What's your favourite plant?Read the answer
Oh there are many! There is a German flower called Akelei, I don't know the English name, then there is a Chinese bush the humming birds in my garden in Malibu loved to feed on, the lilies in the ponds, the old roses, full of scents and blossom leaves, but also humble plants like Thyme, Camomile, Mint ... I am quite sure I was a witch in a former life, so I cannot live without plants and, of course, I talk to them.
Do you have any drawing tips you could give me?Read the answer
How you draw should be dictated by your eye, your hand and your heart (I am sure the brain is involved too:) So no one can really give you advice on it! You have to practice, a lot, copy drawings of masters in that craft, sketch from nature, your surroundings ... etc in short: keep the hand busy:)
What is your writing style?Read the answer
Hmmm, I have no idea. I never thought about this. I think there are as many writing styles in the world as there are authors.
What's your favourite place to write?Read the answer
Luckily, I can write anywhere — airports, waiting for a train, even walking my dog. I always have something to write down. Sometimes the best ideas come in the most unusual places.

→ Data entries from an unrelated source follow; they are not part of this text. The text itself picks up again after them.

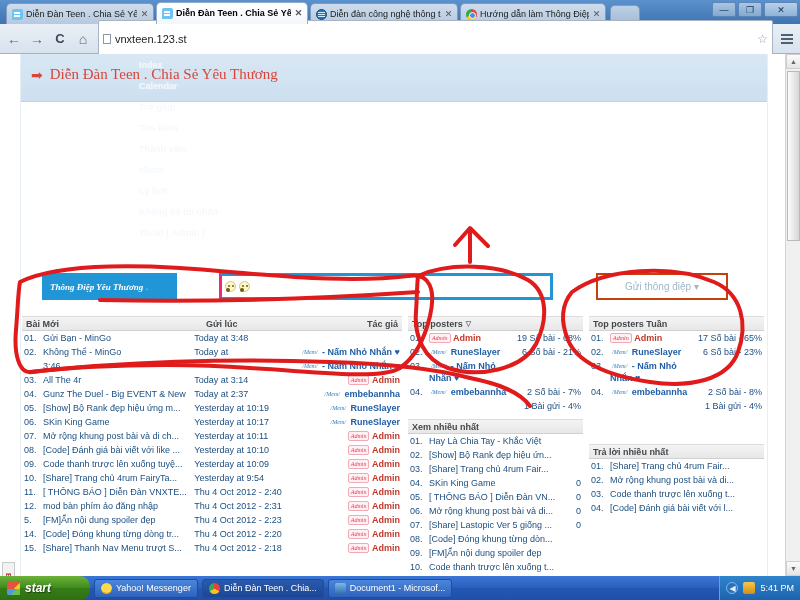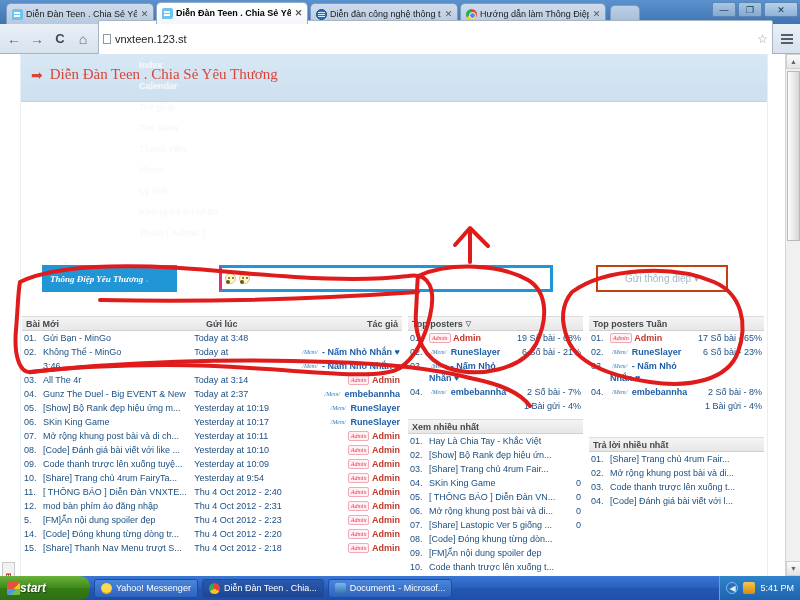"Thông Điệp Yêu Thương" #msgbar { top: 211px -> 219px }
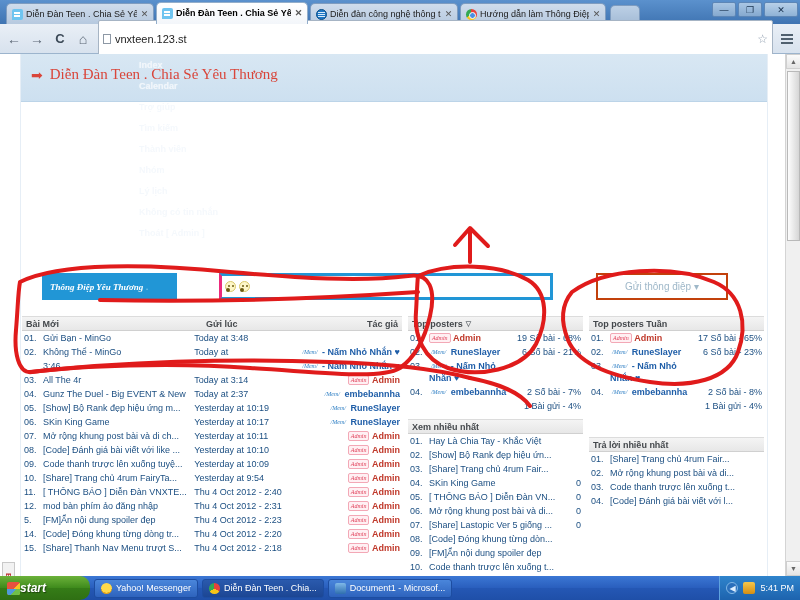"Trả lời nhiều nhất" div.panel { margin-top: 24px -> 31px }
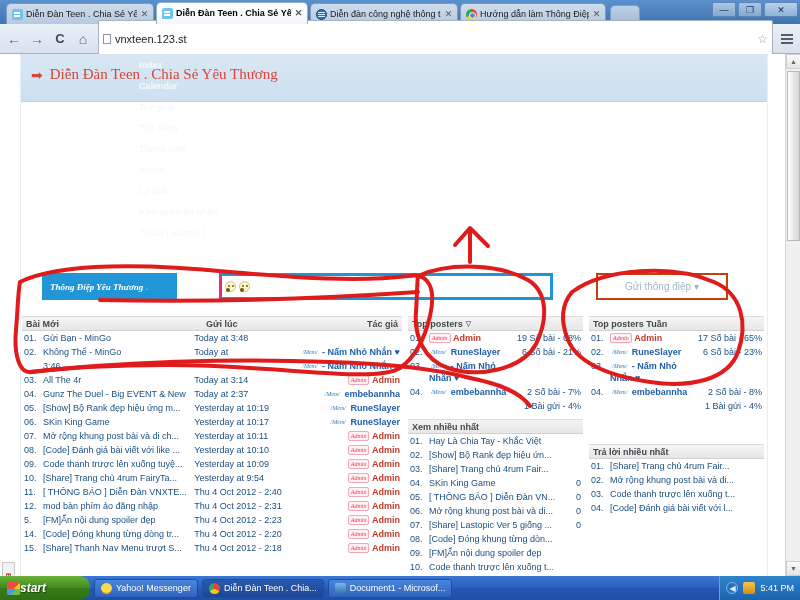"start" #start-button { gap: none -> 5px }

Does what you read influence how or what you write?Read the answer
Every book I have read so far — the good ones and the bad ones — influenced my writing.
What influenced some of the common traits in your characters?Read the answer
They mostly step into my room and are so much alive, that I ask myself where they came from. Of course, some oft them are the result of hard thinking, adding characteristics, manners, etc., but others are alive from the first moment they appear. When I wrote Inkheart, this happened with Dustfinger. He told me his name and he was so real that after a while I had the feeling that he was standing behind me whispering his story in my ear.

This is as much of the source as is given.